Sepsis is a life-threatening complication of infectious diseases and is associated with high mortality. Every 2.8 seconds, someone dies as a result of sepsis, according to the Global Sepsis Alliance. Sepsis, or "blood poisoning”, is the body's response to an infection. It can be caused by wounds or urinary tract infections, bacterial meningitis, but also viral infections such as COVID-19 or influenza. Sepsis can lead to organ damage, damage to the immune system, and ultimately organ failure. People with weakened immune systems may be more likely to be affected by sepsis.

“The first time I heard the word sepsis, I had already woken up from the coma and I think it was my mother who told me what happened. I just remember that it didn't seem bad to me. I thought: Well, you were very ill, but I'm sure you'll get better quickly, as always. The nurses were all very surprised when they saw me after the coma, that I was still alive. Some of them, after returning from a two-week vacation, stared at me and I didn't understand why. My mother tried to explain to me that many of them hadn't believed that I would survive."

What do you remember?
“After a few days or weeks, I don't remember exactly, I gradually understood that the whole thing almost cost me my life.
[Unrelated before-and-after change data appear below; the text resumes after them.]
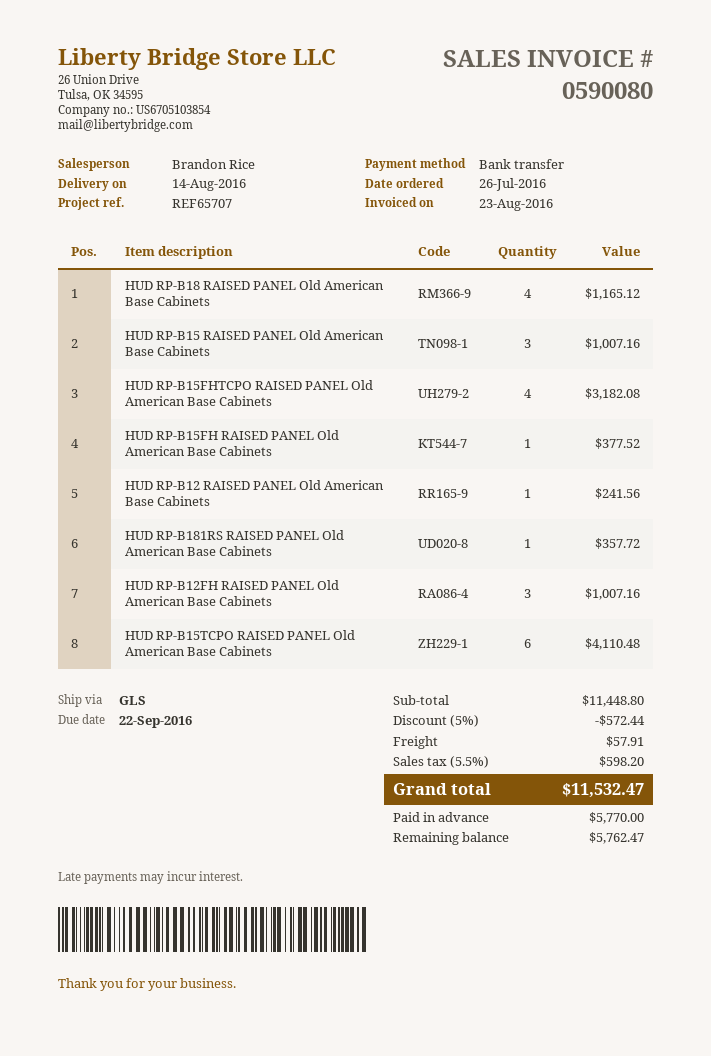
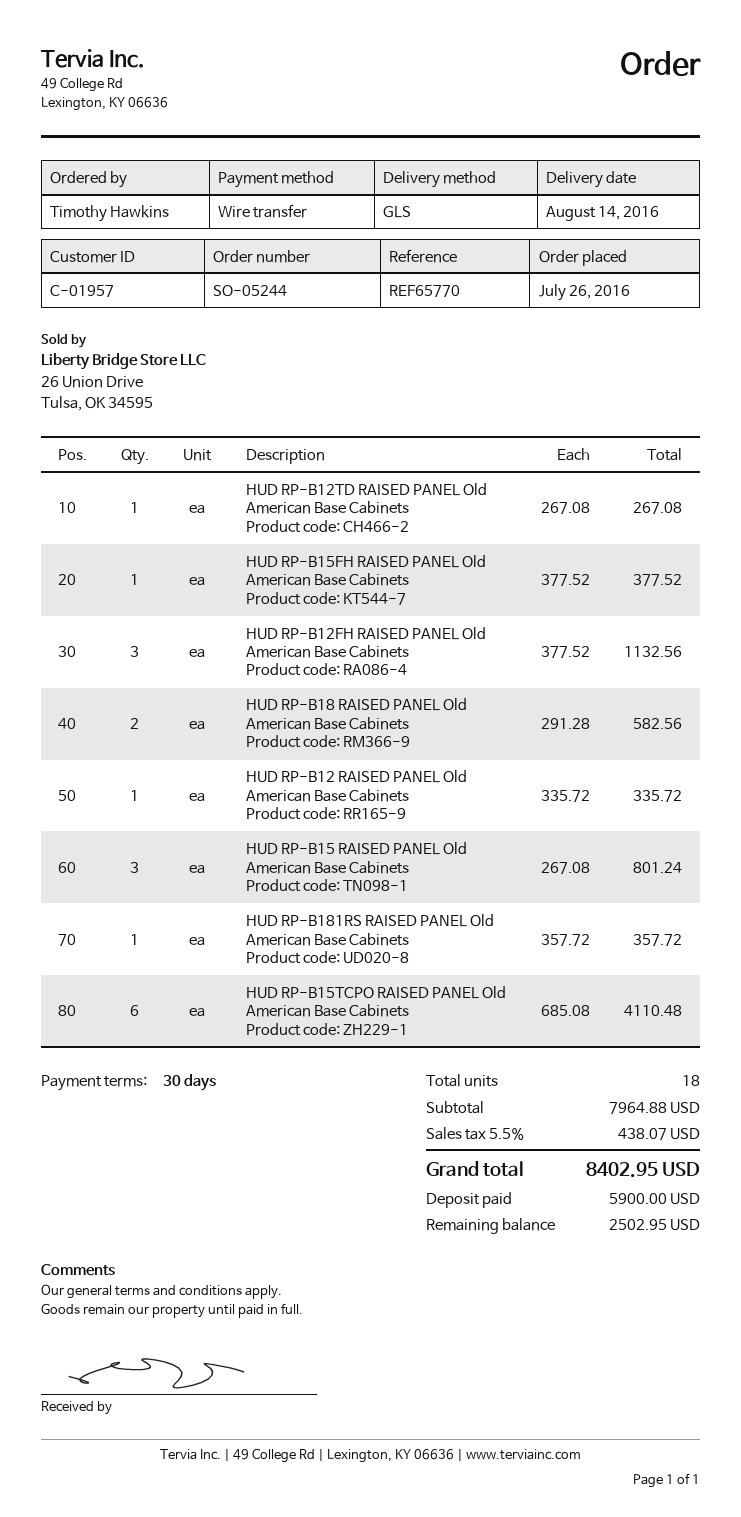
reference: REF65707 -> REF65770
HUD RP-B18 RAISED PANEL Old American Base Cabinets: 4 for 1165.12 -> 2 for 582.56
HUD RP-B15 RAISED PANEL Old American Base Cabinets: 3 for 1007.16 -> 3 for 801.24
HUD RP-B15FHTCPO RAISED PANEL Old American Base Cabinets: 4 for 3182.08 -> none
HUD RP-B12 RAISED PANEL Old American Base Cabinets: 1 for 241.56 -> 1 for 335.72
HUD RP-B12FH RAISED PANEL Old American Base Cabinets: 3 for 1007.16 -> 3 for 1132.56
HUD RP-B12TD RAISED PANEL Old American Base Cabinets: none -> 1 for 267.08
subtotal: 11448.80 -> 7964.88
discount: 5% = 572.44 -> none
shipping: 57.91 -> none
tax: 5.5% = 598.20 -> 5.5% = 438.07
total: 11532.47 -> 8402.95
deposit: 5770.00 -> 5900.00
balance: 5762.47 -> 2502.95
And of course, I was super grateful at first and was able to deal with the situation in a relatively relaxed way. Which also surprised many people.

To be honest, I was also surprised myself, because if someone had told me in the past that I would almost die and lose my legs, I would have said, "Alright, then please let me die."

Basically, my body was fighting against itself, and I almost lost the battle. To put it simply. But my body was still strong enough to say, "No, it's not over yet, you can go on living", and I am happy, despite everything. I have everything I need. I have an apartment, I have a great partner by my side, I have a great family, and you have to keep reminding yourself of that.

Of course, I hope that research continues, that more development of medications will take place, so that perhaps such measures as amputation, in the worst case, would no longer be necessary or could be delayed even further.”


Dr. Silvia Dobler, MPH, PMPH

Dr. Silvia Dobler, MPH, PMPH

Septic shock – blood poisoning with massive effect on blood pressure – is an absolute emergency. All experts have to be by the patient's bedside.

 In medicine, in emergency medicine, time is always of the essence, and, with septic shock in particular, time is a matter of survival. If the patient stays at home too long, if they find the right help too late, then it can be too late.

Sepsis generally means blood poisoning, so germs, bacteria, viruses are flushed into the bloodstream. The cause can be pneumonia or an open wound on the leg.

Primarius Priv.-Doz. Dr. Johann Knotzer, MSc

You just take a look at these patients and you know they are in a life-threatening condition.

Symptoms of sepsis are, for example, that the patients are no longer clearly conscious. They are partially clouded. They have a high fever. Their breathing is very shallow, very rapid, they are “hungry for air”. They are clammy, sweaty. This is not the warm sweat you get from the sun, but rather they are pale, have mottled skin, have cold sweats, and feel cold in general. They have low blood pressure. The pulse is racing, and you can barely feel it. 

What to do in case of sepsis?
Sepsis is a medical emergency that requires countermeasures to be taken as quickly as possible. But how do you recognize sepsis? Slurred speech, confusion, difficulty breathing, shivering, high fever, lack of urination, and discolored skin are typical symptoms of sepsis. However, these symptoms may not occur immediately and to the same degree in every patient.

How to prevent sepsis?
The Global Sepsis Alliance points out that sepsis is the most preventable cause of death worldwide. As simple as it may sound, hygiene measures, such as washing hands regularly and applying antiseptic to a scratch or a small wound, or immunization, can go a long way toward preventing sepsis.